Centro das atenções na entrevista coletiva promovida pela FIA na tarde desta quinta-feira (31) no Bahrein, Fernando Alonso disse que foi vetado pela junta médica da F1 do GP em Sakhir por conta de pequenas fraturas na costela, avisando que as lesões, em caso de um novo acidente, poderiam afetar até mesmo o pulmão
Warm Up
Redação GP, de Sumaré
A ausência de Fernando Alonso do GP do Bahrein foi o principal assunto abordado na entrevista coletiva da FIA realizada na tarde desta quinta-feira (31), no circuito de Sakhir. O espanhol já estava convocado para a coletiva antes de ter sido vetado pelo corpo médico da F1, que o examinou na esteira do gravíssimo acidente sofrido no GP da Austrália, no último dia 20.
 
Alonso revelou que acabou sendo vetado por conta de pequenas fraturas na costela no lado esquerdo, lesões que foram detectadas em um exame de tomografia feito em Sakhir pela manhã. Por precaução, a FIA optou por vetá-lo da corrida do fim de semana porque, em caso de um novo acidente, a lesão poderia se agravar e afetar até mesmo o funcionamento do pulmão.
 
“Na semana passada, tive um bom domingo, só um pouco de dor no joelho, mas nada demais. Tinha recebido a liberação dos médicos para deixar a pista e tudo estava ok. Na segunda-feira, tive um pouco mais de dor, mas nada muito sério também. Aí voei para a Espanha e a dor ainda era a mesma, por isso decidimos fazer os exames, uma tomografia”, afirmou o piloto, fazendo menção ao exame que detectou as pequenas fraturas na costela, o que foi determinante para ter sido vetado pela FIA do grid do GP do Bahrein.

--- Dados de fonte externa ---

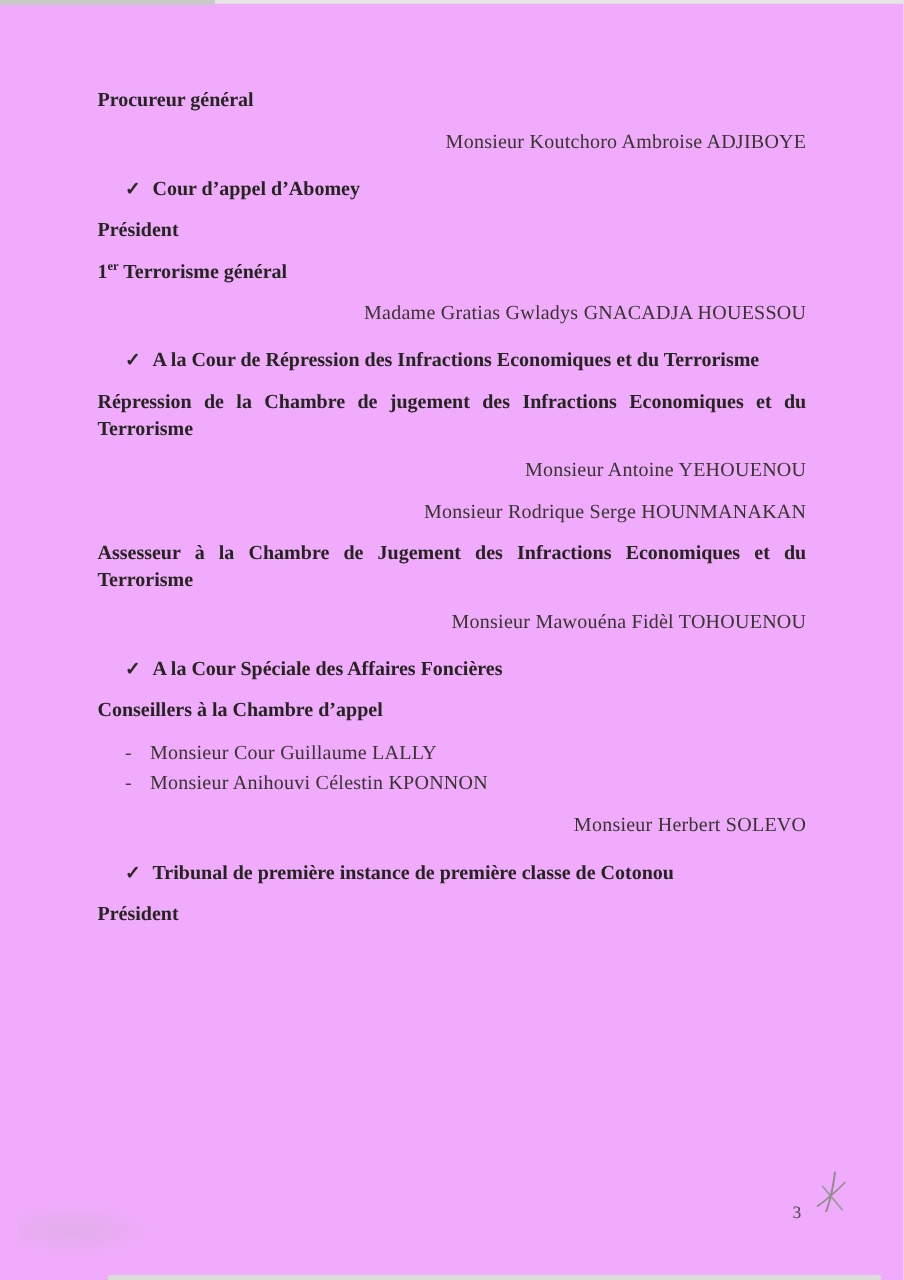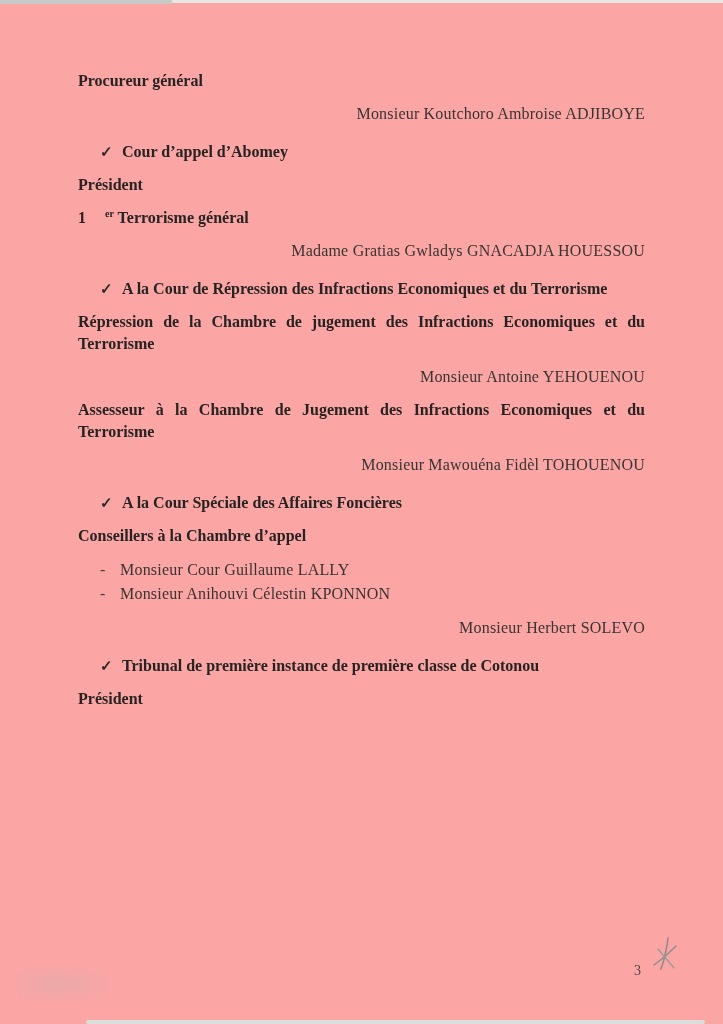--- a/index.html
+++ b/index.html
@@ -1,20 +1,20 @@
 <!DOCTYPE html>
 <html><head>
 <meta charset="utf-8">
 <style>
   html, body { margin: 0; padding: 0; background: #ffffff; }
   .page {
     position: relative;
     width: 723px;
     height: 1024px;
-    background: #fca5a5;
+    background: #f0abfc;
     font-family: "Liberation Serif", "DejaVu Serif", serif;
     color: #2e2c27;
     overflow: hidden;
     box-sizing: border-box;
   }
   
   .edge-top    { position: absolute; top: 0; left: 0; right: 0; height: 3px; background: #e6e6e4; }
   .edge-top-dark { position: absolute; top: 0; left: 0; width: 172px; height: 4px; background: #c9c9c7; }
   .edge-bottom { position: absolute; bottom: 0; left: 86px; right: 18px; height: 4px; background: #dcdcda; border-radius: 2px; }
   .smudge {
@@ -63,21 +63,21 @@
     flex: 1;
     font-weight: 700;
     font-size: 16px;
     line-height: 22px;
     color: #262420;
     text-align: justify;
   }
   .dash-list { margin: 0 0 11px 0; padding-left: 22px; }
   .dash-item { display: flex; line-height: 24px; font-size: 16px; color: #38352f; letter-spacing: 0.2px; }
   .dash-item .dash { flex: none; width: 20px; color: #45423c; }
-  sup.ord { font-size: 10px; line-height: 0; vertical-align: super; margin-left: 19px; }
+  sup.ord { font-size: 10px; line-height: 0; vertical-align: super; }
 
   .page-number {
     position: absolute;
     right: 82px;
     top: 963px;
     font-size: 14px;
     color: #4a4843;
   }
   .hand-mark { position: absolute; left: 652px; top: 936px; }
 </style>
@@ -106,20 +106,21 @@
     <p class="name">Madame Gratias Gwladys GNACADJA HOUESSOU</p>
 
     <div class="section">
       <span class="check">✓</span>
       <p class="section-text">A la Cour de Répression des Infractions Economiques et du Terrorisme</p>
     </div>
 
     <p class="role">Répression de la Chambre de jugement des Infractions Economiques et du Terrorisme</p>
     <p class="name">Monsieur Antoine YEHOUENOU</p>
 
+    <p class="name">Monsieur Rodrique Serge HOUNMANAKAN</p>
 
     <p class="role">Assesseur à la Chambre de Jugement des Infractions Economiques et du Terrorisme</p>
     <p class="name">Monsieur Mawouéna Fidèl TOHOUENOU</p>
 
     <div class="section">
       <span class="check">✓</span>
       <p class="section-text">A la Cour Spéciale des Affaires Foncières</p>
     </div>
 
     <p class="role">Conseillers à la Chambre d’appel</p>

Alonso sofreu pequenas fraturas na costela e, por isso, foi vetado pela FIA do grid do GP do Bahrein (Foto: Getty Images)

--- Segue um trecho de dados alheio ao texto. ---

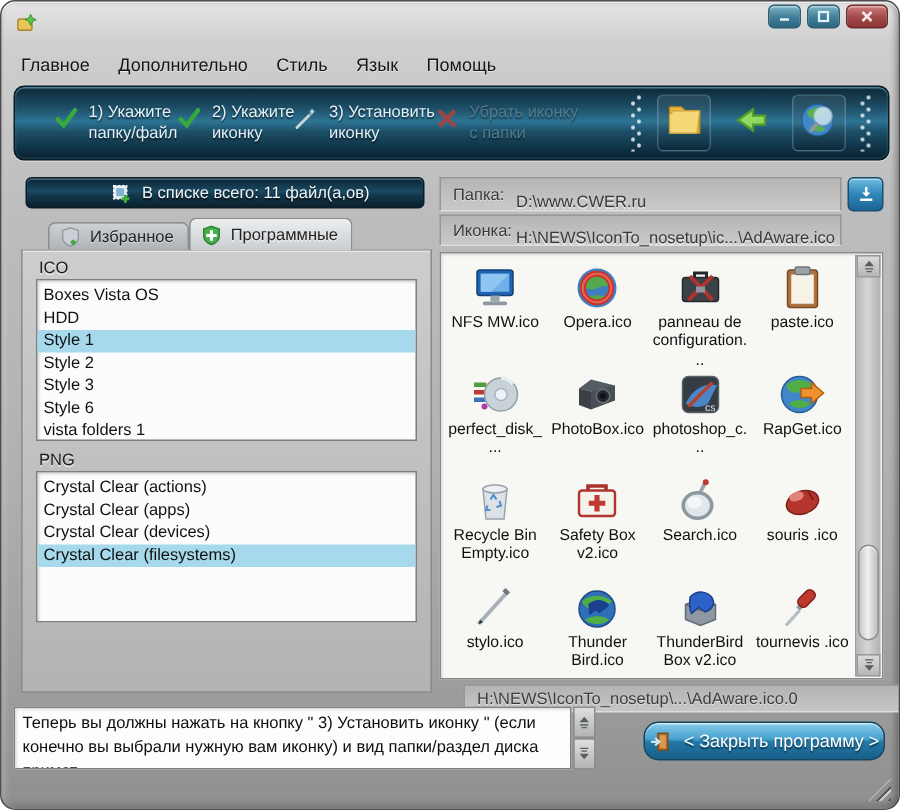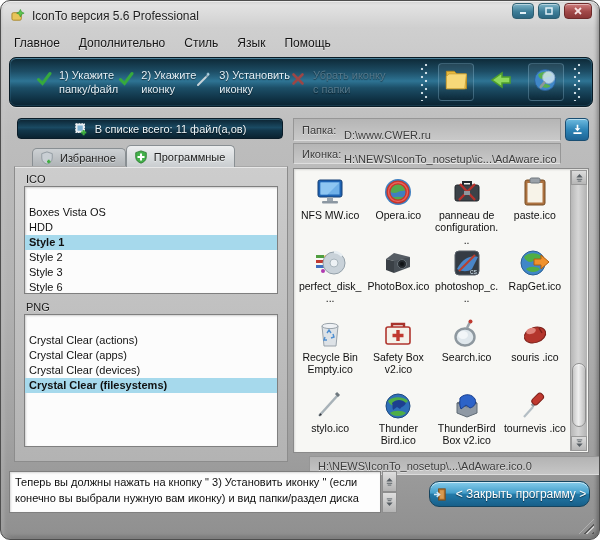--- a/index.html
+++ b/index.html
@@ -50,25 +50,25 @@
   .count-bar .cicon{width:14px;height:14px;}
   .tabs{position:absolute;left:23px;top:32px;height:22px;display:flex;align-items:flex-end;}
   .tab{display:flex;align-items:center;gap:6px;height:19px;padding:0 9px 0 7px;font-size:11px;color:#222;
     border:1px solid #898f93;border-bottom:none;border-radius:5px 5px 0 0;
     background:linear-gradient(180deg,#cdd1d4,#aeb2b5);text-shadow:0 1px 0 rgba(255,255,255,.5);cursor:default;}
   .tab.active{height:22px;background:linear-gradient(180deg,#eceeef,#c9cdd0);position:relative;z-index:3;}
   .tab .ticon{width:14px;height:14px;}
   .tab-page{position:absolute;left:5px;top:53px;width:274px;height:296px;border:1px solid #8c8c8c;border-top-color:#a8a8a8;
     background:linear-gradient(180deg,#cdcdcd,#b3b3b3);box-shadow:inset 0 1px 0 rgba(255,255,255,.55);z-index:2;padding:5px 9px;}
   .group-label{font-size:11px;color:#1b1b1b;text-shadow:0 1px 0 rgba(255,255,255,.5);margin:1px 0 1px 2px;}
-  .listbox{background:#fcfcfc;border:1px solid #7f7f7f;box-shadow:inset 1px 1px 2px rgba(0,0,0,.18);overflow:hidden;padding-top:18px;}
+  .listbox{background:#fcfcfc;border:1px solid #7f7f7f;box-shadow:inset 1px 1px 2px rgba(0,0,0,.18);overflow:hidden;padding-top:3px;}
   .listbox.ico{height:108px;margin-bottom:7px;}
-  .listbox.png{height:133px;}
+  .listbox.png{height:101px;}
   .list-row{height:15px;line-height:15px;font-size:11px;color:#111;padding-left:4px;white-space:nowrap;cursor:default;}
-  .list-row.sel{background:#a6d9ec;font-weight:bold;}
+  .list-row.sel{background:#a6d9ec;}
   
   .right-panel{position:absolute;left:292px;top:112px;width:296px;height:366px;}
   .path-row{position:absolute;left:0;height:23px;background:linear-gradient(180deg,#b5b5b5,#c9c9c9);
     border:1px solid #969696;border-bottom-color:#dedede;display:flex;align-items:center;font-size:11px;color:#3a3a3a;
     text-shadow:0 1px 0 rgba(255,255,255,.55);padding-left:8px;}
   .path-row .plabel{width:42px;flex:0 0 auto;}
   .path-row .pvalue{white-space:nowrap;overflow:hidden;margin-top:11px;}
   .row-folder{top:5px;width:268px;}
   .row-icon{top:30px;width:268px;height:21px;}
   .apply-btn{position:absolute;right:0;top:5px;width:24px;height:23px;border-radius:4px;border:1px solid #1a4e72;
@@ -113,21 +113,20 @@
 </head>
 <body>
 
 <div class="window">
 
   <div class="titlebar">
     <span class="title-icon"><svg viewBox="0 0 16 16">
           <rect x="1" y="5" width="10" height="8" rx="1.5" fill="#e8c55a" stroke="#a8862e"></rect>
           <path d="M10 1.5l1.2 2.6L14 5.5l-2.6 1.2L10 9.5 8.8 6.7 6 5.5l2.8-1.4z" fill="#5cc44e" stroke="#2e8f2e" stroke-width=".6"></path>
         </svg></span>
-    <span class="title-text">IconTo версия 5.6 Professional</span>
     <div class="win-btns">
       <span class="win-btn minb">
           <svg viewBox="0 0 10 10">
             <path d="M2 7h6" stroke="#e2f1f8" stroke-width="1.8"></path>
           </svg>
         </span>
       <span class="win-btn maxb">
           <svg viewBox="0 0 10 10">
             <rect x="2" y="2" width="6" height="6" fill="none" stroke="#e2f1f8" stroke-width="1.5"></rect>
           </svg>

“Eu tive um pequeno pneumotórax no pulmão, por isso o conselho dos médicos foi ficar em casa e descansar. Nós repetimos esse exame na segunda-feira. O pneumotórax se foi, mas eu ainda tenho algumas fraturas nas costelas, por isso um novo acidente, com alta ação da Força G, poderia causar uma lesão no pulmão. Não é como uma perna ou um braço quebrado em que você consegue lidar com a dor”, explicou.
 
"Eu vou me recuperar. Eu já me recuperei do pneumotórax, mas ainda há fraturas. Havia muito, muito risco”, emendou.
 
Após ter ‘nascido de novo’ na esteira da quase tragédia em Melbourne, Alonso diz que é dúvida para o GP da China, terceira etapa da temporada. “Ainda não está 100% garantida. Teremos um novo exame daqui a dez dias, mais ou menos, então a FIA vai avaliar novamente e aí saberemos”, comentou.
 
Questionado sobre os riscos que são inerentes ao automobilismo, Alonso considera tal situação algo normal em sua profissão de piloto. 
 
"Nós não pensamos sobre os riscos. Você vê isso agora: eu tenho uma fratura na costela, eu estou aqui sentindo dores, não tem sido fácil dormir em alguns momentos, mas eu gostaria muito de entrar no carro e correr. Você entende que isso é o automobilismo e qualquer coisa pode acontecer. Você ama tanto esse esporte que o risco é completamente transparente”, declarou.
 
“Eu tenho tido muita sorte na minha carreira. Este é meu 16º ano na F1 e é normal que você sofra alguns acidentes aqui e ali. Infelizmente, isso aconteceu comigo duas vezes nos últimos anos. Na Austrália, o impacto foi enorme, então já sabia que seria arriscado correr aqui no Bahrein”, disse Fernando, fazendo menção ao acidente misterioso que sofreu nos testes de pré-temporada no ano passado, fato que acabou por afastá-lo do GP da Austrália de 2015, sendo substituído à época pelo então reserva da McLaren, Kevin Magnussen.
 
Sem condições de correr no Bahrein, Alonso reafirmou o apoio ao seu substituto, Stoffel Vandoorne, que vai fazer sua primeira corrida na F1, e exaltou o trabalho feito pela McLaren para deixar tudo pronto para a disputa do GP em Sakhir.
 
“A equipe fez um trabalho fantástico em preparar o carro para este fim de semana, então que queria ao menos tentar, mas eu entendo a posição dos médicos. É uma boa oportunidade para o Stoffel. Eu amo a F1 e as corridas, mas quero aprender mais do lado de cá, em como a equipe se prepara para uma corrida, a estratégia, o pit-stop”, salientou o bicampeão do mundo, que vai acompanhar todo o trabalho ao longo do fim de semana no Bahrein com a McLaren.